“Barang siapa yang Allah hendaki memberinya petunjuk
,niscaya Dia lapangkan dadankya untuk (memeluk agma) Islam. Dan barang siapa
yang Allah hendaki kesesatannya, niscaya Dia menjadikan dadanya lagi
sempit,seolah-olah ia sedang mendaki ke langit.(QS.Al-An’am/6:225)
Yang dapat diambil sebuah hikmah pada ayat diatas
bahwa Allah seakan-akan telah menakdirkan setiap perkara yang ada di dunia atas
kehendak-Nya semata, bukan karena hambanya yang melakukan akan tetapi semuanya
itu pasti ada hikmah lain yang terkandung didalamnya.

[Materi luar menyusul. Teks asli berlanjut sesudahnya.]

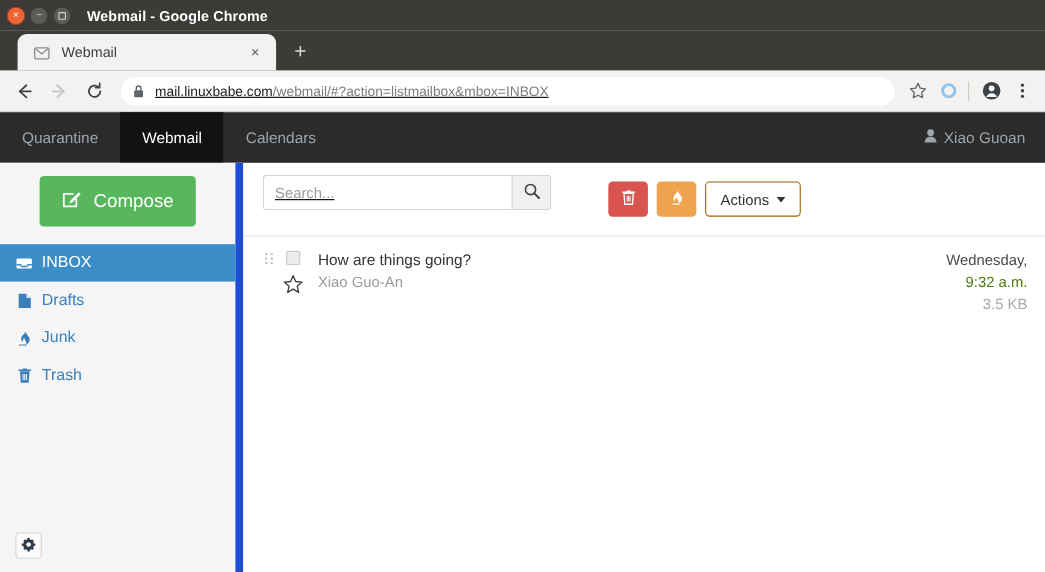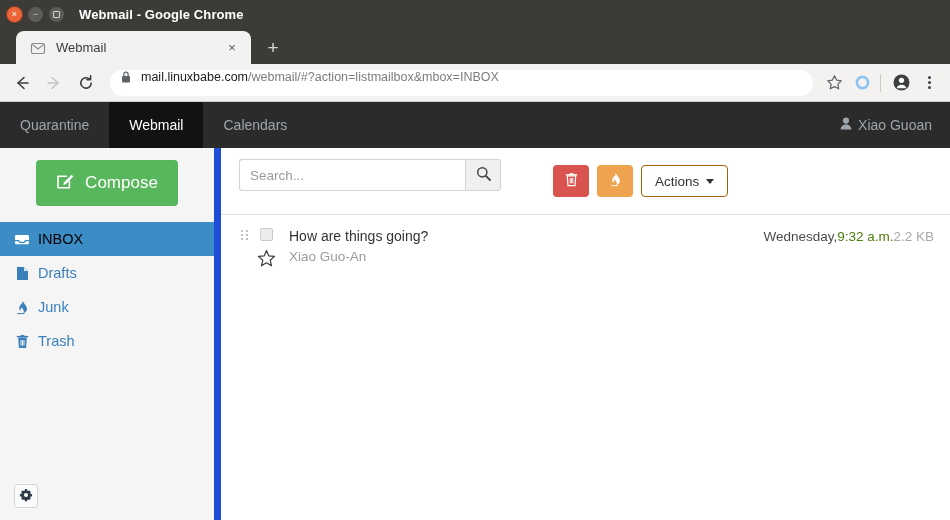--- a/index.html
+++ b/index.html
@@ -66,22 +66,22 @@
     height: 38px; background: #f4f2f0;
     display: flex; align-items: center; padding: 0 8px;
     border-bottom: 1px solid #d2cfcb;
   }
   .navicon {
     width: 28px; height: 28px; margin-right: 4px; flex: none;
     display: flex; align-items: center; justify-content: center;
   }
   .omnibox {
     flex: 1; height: 26px; background: #fff;
-    border-radius: 13px; display: flex; align-items: flex-start;
-    padding: 0 10px; margin: 0 6px; overflow: hidden;
+    border-radius: 13px; display: flex; align-items: center;
+    padding: 0 10px; margin: 0 6px; overflow: hidden; text-decoration: underline;
   }
   .lock { width: 12px; height: 14px; flex: none; margin-right: 9px; }
   .url { font-size: 12.5px; white-space: nowrap; overflow: hidden; }
   .url .host { color: #202124; }
   .url .path { color: #7c7c7c; }
   .tbicon {
     width: 26px; height: 26px; flex: none; margin-left: 2px;
     display: flex; align-items: center; justify-content: center;
   }
   .tbsep { width:1px; height:18px; background:#cdcac6; margin:0 5px; flex:none; }
@@ -118,39 +118,39 @@
     font-size: 17px; font-family: inherit;
     display: flex; align-items: center; gap: 10px;
     cursor: pointer;
   }
   .folders { display: flex; flex-direction: column; }
   .folder {
     height: 34px; display: flex; align-items: center; gap: 8px;
     padding: 0 0 0 14px; font-size: 14.5px; color: #3a7fba;
     cursor: pointer;
   }
-  .folder.active { background: #3c8dc5; color: #000000; text-align: center; }
+  .folder.active { background: #3c8dc5; color: #ffffff; text-align: center; }
   .folder .ficon { width: 16px; height: 14px; flex: none; display:flex; align-items:center; justify-content:center; }
   .settings-wrap { margin-top: auto; padding: 0 0 12px 14px; }
   .settings-btn {
     width: 24px; height: 24px; background: #fbfbfb;
     border: 1px solid #d6d6d6; border-radius: 3px;
     display: flex; align-items: center; justify-content: center;
     cursor: pointer; padding: 0;
   }
 
   .main { flex: 1; background: #ffffff; display: flex; flex-direction: column; min-width: 0; }
 
   .toolbar {
     height: 67px; flex: none;
     display: flex; align-items: center;
     padding: 0 16px 0 18px; gap: 10px;
     border-bottom: 1px solid #e2e2e2;
   }
-  .searchgroup { display: flex; height: 44px; }
+  .searchgroup { display: flex; height: 44px; text-decoration: underline; }
   .searchgroup input {
     width: 226px; height: 32px;
     border: 1px solid #d3d3d3; border-right: none;
     border-radius: 3px 0 0 3px;
     padding: 0 10px; font-size: 13.5px; font-family: inherit;
     color: #333; outline: none; background: #fff;
   }
   .searchgroup input::placeholder { color: #9b9b9b; }
   .search-btn {
     width: 36px; height: 32px; background: #f0f0f0;
@@ -192,21 +192,21 @@
   .mr-check {
     width: 13px; height: 13px; background: #ececec;
     border: 1px solid #c9c9c9; border-radius: 2px; cursor: pointer;
   }
   .star { cursor: pointer; }
   .mr-body { flex: 1; min-width: 0; padding-left: 6px; }
   .mr-subject { font-size: 14px; color: #333333; line-height: 20px; }
   .mr-sender  { font-size: 13.5px; color: #9a9a9a; line-height: 21px; }
   .mr-meta {
     flex: none; text-align: right; padding-top: 1px;
-    display: flex; flex-direction: row;
+    display: flex; flex-direction: column;
   }
   .mr-date { font-size: 13.5px; color: #4a4a4a; line-height: 20px; }
   .mr-time { font-size: 13.5px; color: #4d7c0f; line-height: 20px; }
   .mr-size { font-size: 13.5px; color: #a8a8a8; line-height: 20px; }
 </style>
 </head>
 <body>
 
 <div class="window">
 
@@ -455,20 +455,20 @@
               </svg>
             </span>
           </div>
           <div class="mr-body">
             <div class="mr-subject">How are things going?</div>
             <div class="mr-sender">Xiao Guo-An</div>
           </div>
           <div class="mr-meta">
             <span class="mr-date">Wednesday,</span>
             <span class="mr-time">9:32 a.m.</span>
-            <span class="mr-size">2.2 KB</span>
+            <span class="mr-size">3.5 KB</span>
           </div>
         </div>
       </div>
 
     </div>
   </div>
 </div>
 
 </body></html>

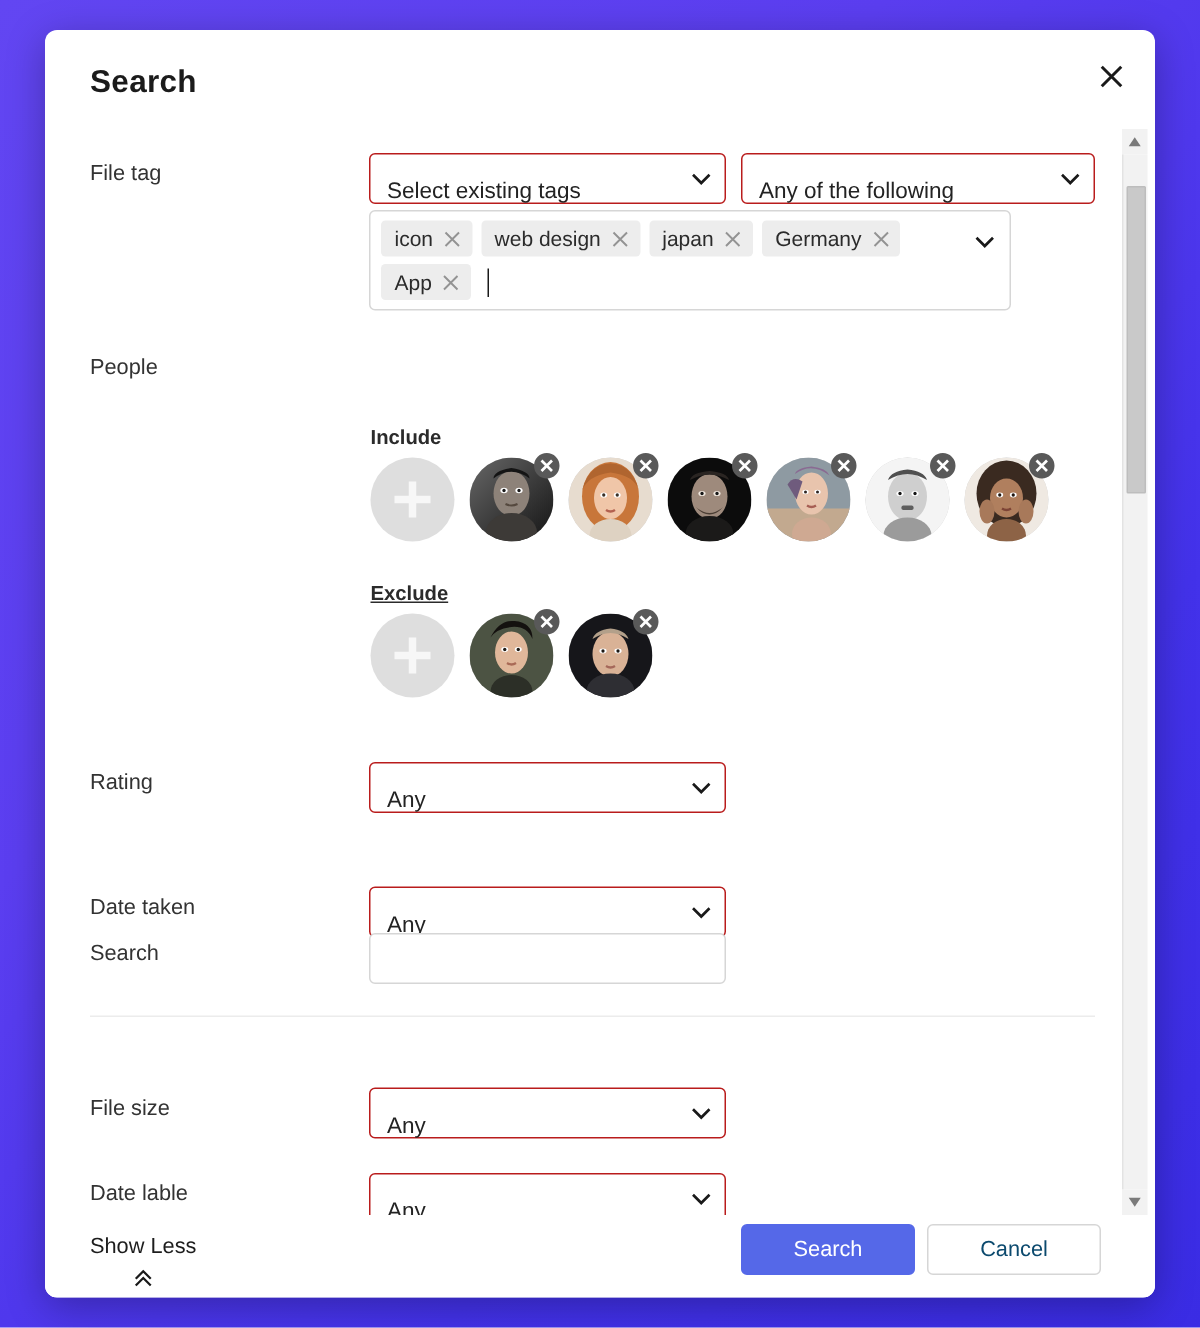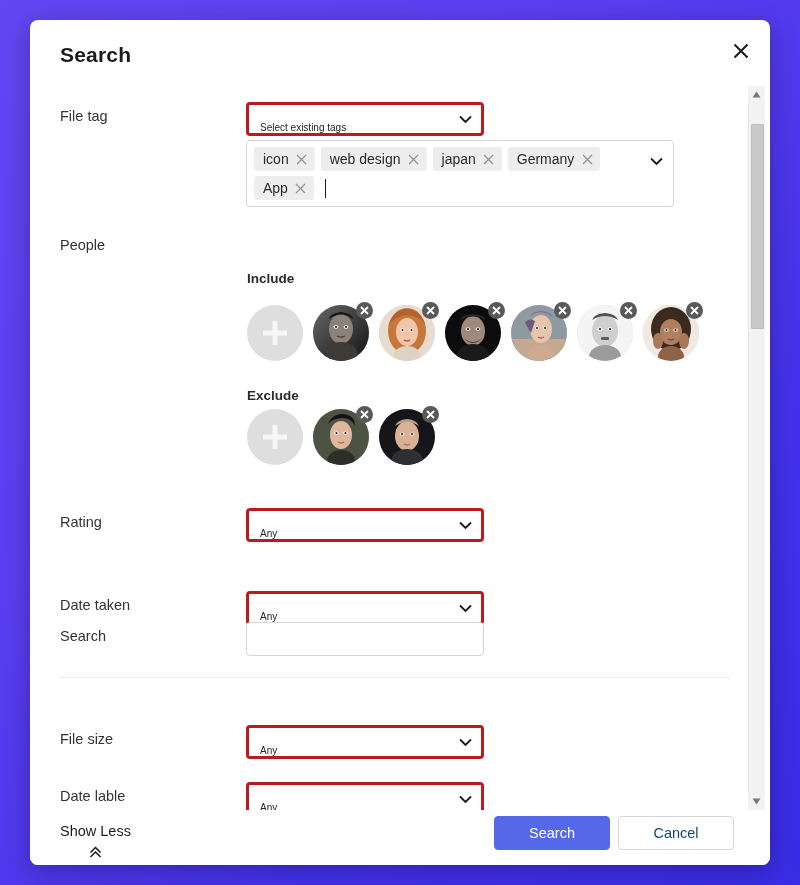--- a/index.html
+++ b/index.html
@@ -67,26 +67,26 @@
     font-size: 14.5px;
     color: #333333;
     white-space: nowrap;
   }
 
   
   .select {
     position: absolute;
     height: 34px;
     background: #ffffff;
-    border: 3px solid #b91c1c;
+    border: 1px solid #b91c1c;
     border-radius: 4px;
     display: flex;
     align-items: center;
     padding: 16px 30px 0 11px;
-    font-size: 10px;
+    font-size: 15px;
     color: #232323;
     cursor: pointer;
     white-space: nowrap;
   }
   .select .chev {
     position: absolute;
     right: 9px; top: 50%;
     transform: translateY(-50%);
     width: 14px; height: 14px;
     display: flex; align-items: center; justify-content: center;
@@ -313,20 +313,28 @@
 
         <div class="select" style="left:216px; top:0; width:238px;">
           <span>Select existing tags</span>
           <span class="chev">
             <svg width="13" height="9" viewBox="0 0 13 9">
                 <path d="M1 1.5 L6.5 7 L12 1.5" stroke="#1a1a1a" stroke-width="1.8" fill="none"></path>
               </svg>
           </span>
         </div>
 
+        <div class="select" style="left:464px; top:0; width:236px;">
+          <span>Any of the following</span>
+          <span class="chev">
+            <svg width="13" height="9" viewBox="0 0 13 9">
+                <path d="M1 1.5 L6.5 7 L12 1.5" stroke="#1a1a1a" stroke-width="1.8" fill="none"></path>
+              </svg>
+          </span>
+        </div>
 
         <div class="tagbox">
           <div class="chip">
             <span>icon</span>
             <span class="x">
               <svg width="11" height="11" viewBox="0 0 11 11">
                   <path d="M1 1 L10 10 M10 1 L1 10" stroke="#4a4a4a" stroke-width="1.3" fill="none"></path>
                 </svg>
             </span>
           </div>
@@ -369,21 +377,21 @@
                 <path d="M1 1.5 L6.5 7 L12 1.5" stroke="#1a1a1a" stroke-width="1.8" fill="none"></path>
               </svg>
           </span>
         </div>
       </div>
 
       <div class="row" style="top:145px; height:250px;">
         <div class="row-label">People</div>
 
 
-        <div class="sub-label" style="left:217px; top:40px;">Include</div>
+        <div class="sub-label" style="left:217px; top:53px;">Include</div>
         <div class="avatar-row" style="left:217px; top:74px;">
           <div class="add-btn"></div>
 
           <div class="avatar-wrap">
             <div class="avatar">
               <svg viewBox="0 0 56 56">
                   <defs>
                     <linearGradient id="g1" x1="0" y1="0" x2="1" y2="1">
                       <stop offset="0" stop-color="#676767"></stop>
                       <stop offset="1" stop-color="#141414"></stop>
@@ -511,21 +519,21 @@
               </svg>
             </div>
             <div class="av-badge">
               <svg width="11" height="11" viewBox="0 0 11 11">
                   <path d="M2 2 L9 9 M9 2 L2 9" stroke="#ffffff" stroke-width="1.8" fill="none"></path>
                 </svg>
             </div>
           </div>
         </div>
 
-        <div class="sub-label" style="left:217px; top:157px;">Exclude</div>
+        <div class="sub-label" style="left:217px; top:157px;text-decoration:underline;">Exclude</div>
         <div class="avatar-row" style="left:217px; top:178px;">
           <div class="add-btn"></div>
 
           <div class="avatar-wrap">
             <div class="avatar">
               <svg viewBox="0 0 56 56">
                 <rect width="56" height="56" fill="#4c5343"></rect>
                 <ellipse cx="28" cy="26" rx="11" ry="14" fill="#e0b79a"></ellipse>
                 <ellipse cx="28" cy="52" rx="14" ry="11" fill="#2c2f27"></ellipse>
                 <ellipse cx="23.5" cy="24" rx="2.3" ry="1.6" fill="#ffffff"></ellipse>

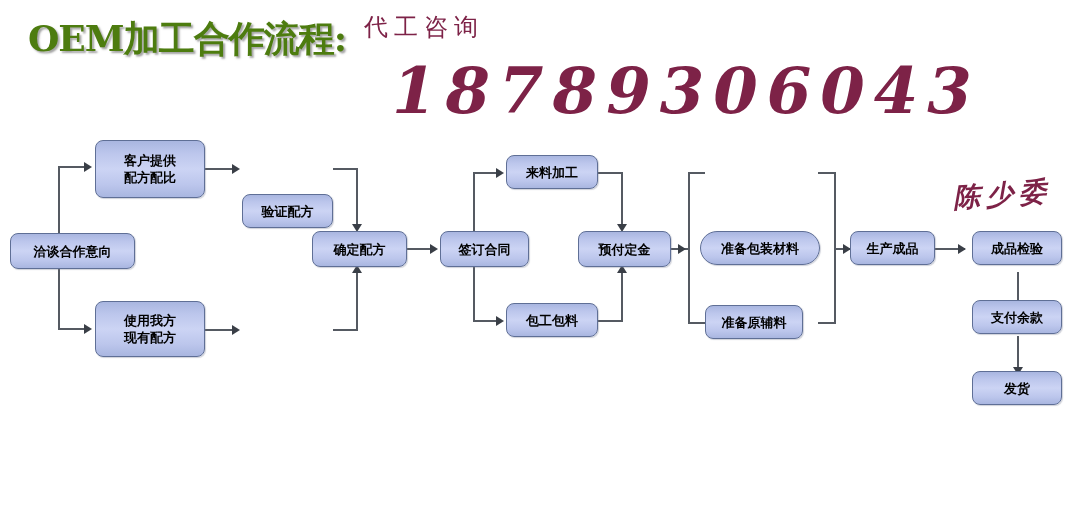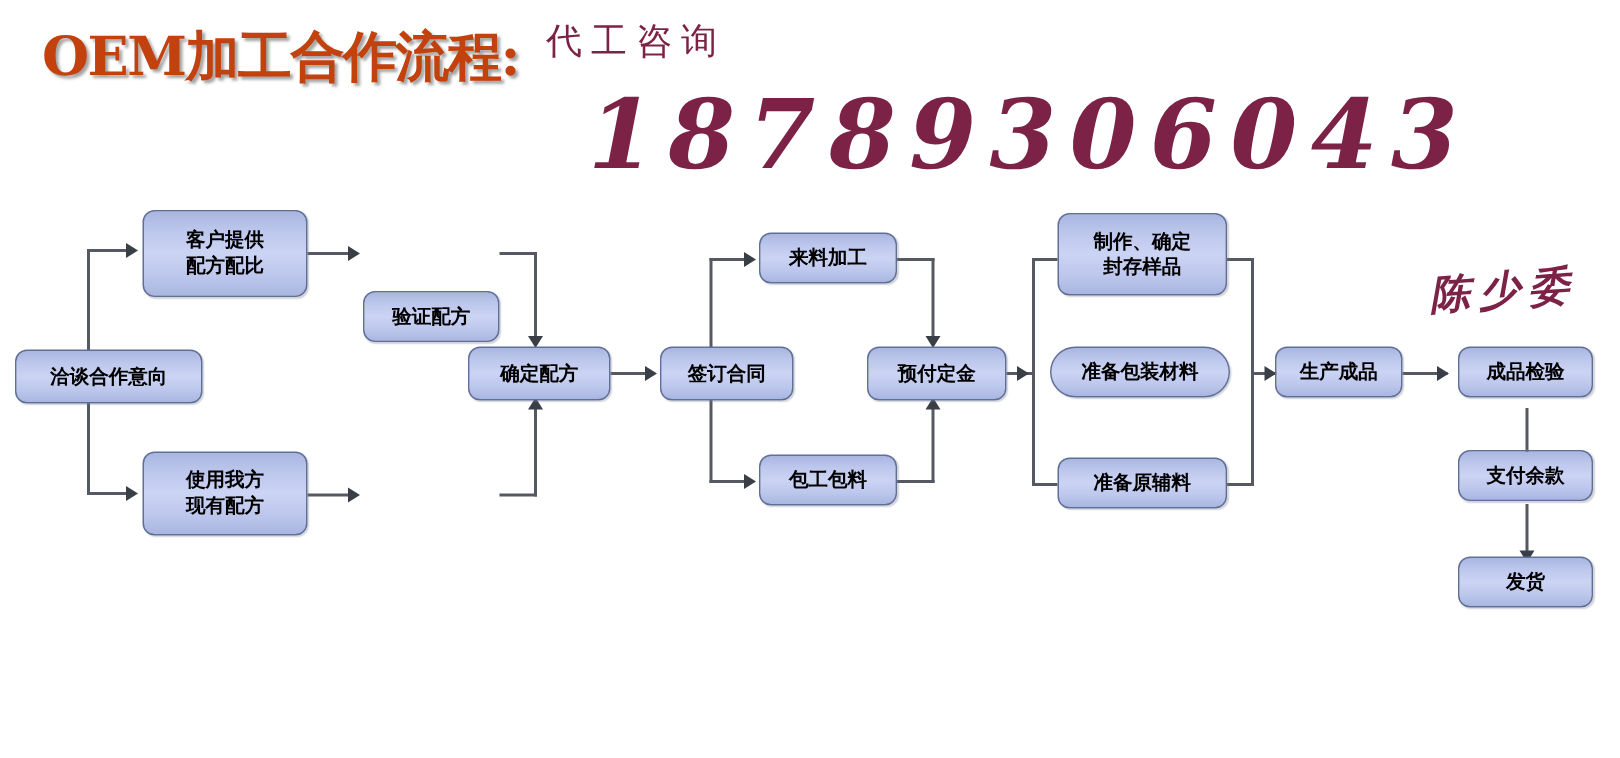--- a/index.html
+++ b/index.html
@@ -18,21 +18,21 @@
 
   
   #title-main {
     position: absolute;
     left: 28px;
     top: 18px;
     font-family: "DejaVu Serif", "Liberation Serif", serif;
     font-weight: bold;
     font-size: 36px;
     line-height: 40px;
-    color: #c2410c;
+    color: #4d7c0f;
     letter-spacing: -1px;
     white-space: nowrap;
     text-shadow: 2px 2px 2px rgba(90,90,90,0.55);
   }
   #title-sub {
     position: absolute;
     left: 364px;
     top: 12px;
     font-family: "DejaVu Serif", "Liberation Serif", serif;
     font-size: 24px;
@@ -221,30 +221,26 @@
   </div>
 
   <div class="node" style="left:506px; top:303px; width:92px; height:34px;">
     <span>包工包料</span>
   </div>
 
   <div class="node" style="left:578px; top:231px; width:93px; height:36px;">
     <span>预付定金</span>
   </div>
 
-  <div class="node" style="left:705px; top:142px; width:113px; height:55px;">
-    <span>制作、确定
-封存样品</span>
-  </div>
 
   <div class="node" style="left:700px; top:231px; width:120px; height:34px;border-radius:17px;">
     <span>准备包装材料</span>
   </div>
 
-  <div class="node" style="left:705px; top:305px; width:113px; height:34px;">
+  <div class="node" style="left:705px; top:305px; width:98px; height:34px;">
     <span>准备原辅料</span>
   </div>
 
   <div class="node" style="left:850px; top:231px; width:85px; height:34px;">
     <span>生产成品</span>
   </div>
 
   <div class="node" style="left:972px; top:231px; width:90px; height:34px;">
     <span>成品检验</span>
   </div>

Oleh sebab tiu seorang hamba tidak hanya memahami
satu ayat saja tapi dituntut agar memahami keseluruhan aspek yang ada pada
beberapa ayat lain. Karena jika itu tidak diamalkan maka akan timbul rasa /
pendapat bahwa Allah itu tidak adil, tidak peduli,tidak mengabulkan do’a-do’a
hambanya atau lain sebagainya. Dan bagaimana peran manusia yang menjadi kaum
muslim musliamah bila dibandingkan denga kaum kafir?Dimana letak keadilan yang
diberikan Allah SWT?Padahal telah banyak ayat-ayat Al Qur’an yang mengakan hal
tersebut. Seperti QS.Yunus/10:40 yang berbunyi:
“Sesungguhnya Allah tidak berbuat dzalim kepada
manusia sedikit pun, tetapi manusia itulah yang berbuat dzalim kepada diri
merka sendiri.”
Pendapat atas
ketidak adilan itu pun juga bertentangan dengan prinsip hukum alam, terutama
prinsip sebab-akibat. Yang dari sana menyatakan tentang segala sesuatu pasti
aada sesuatu yang menyebabkan hal tersebut bukan terjadi secara simsalabinI atau secara tiba-tiba. Maka
dari itu manusia tiadak serta merta mencantumkan kalimat “tidak adil” dengan
pengertian bahwa Allah lah yang mennyebabkan akibat tersebut. Pada sunnah Allah
terdapat ungkapan bahwa segala kejadian apapun yang dialami manusia itu
merupakan akibat/ konsekuensi dari tindakan manusia itu sendiri bukan karena
Allah SWT, Allah hanya sebagai realitas atas hal yang ditimpa manusi bukan
sebagai penyababnya. Dan Allah tidak akan merubah ketentuan-ketentuan yang
terdapat pada sunnah-Nya, seperti firman-Nya:
“Dan kamu sekalian tiada akan mendapati perubahan pada sunnah
Allah.”(QS.al-Ahzab/33;62).
Seperti yang telah dijelaskan diatas bahwa setiap
hal yang ada itu sebenarnya harus ada landasan
tempat berpijaknya kaki, pada agama islam dapat dikategorikan denga
kenyakinan atas ke Esa an Allah SWT. Jika semuanya itu atas hal tersebut maka
hancurlah iman seorang hamba kepada Sang Pencipta. Kesan-kesan tersebut
sebenarnya telah ada pada zaman klasik, yang itu melahirkan kepercayaan yang
bertolak belakang seperti kutub yang kedua sisinya sama ( menyakini agama
islam), yang diberi nama kaum Jabariyah
dan Qadariyah. Yang ternyata paham kaum tersebut masih meninggalkan bercak
hitam pada putihnya kain (umat islam). Dan paham tersebut sulit hilang
dikarenakan umat islam yang memiliki pemahaman yang sukar diubah juga apabila
telah mengenal adab tersebut. Hal tesebut terjadi karena zaman dulu terdapat
perebutan kekuasaan yang dilakukan kedua pihak yang didalamnya juga mengandung
unsure pemaksaan tentang paham masing-masing kaum.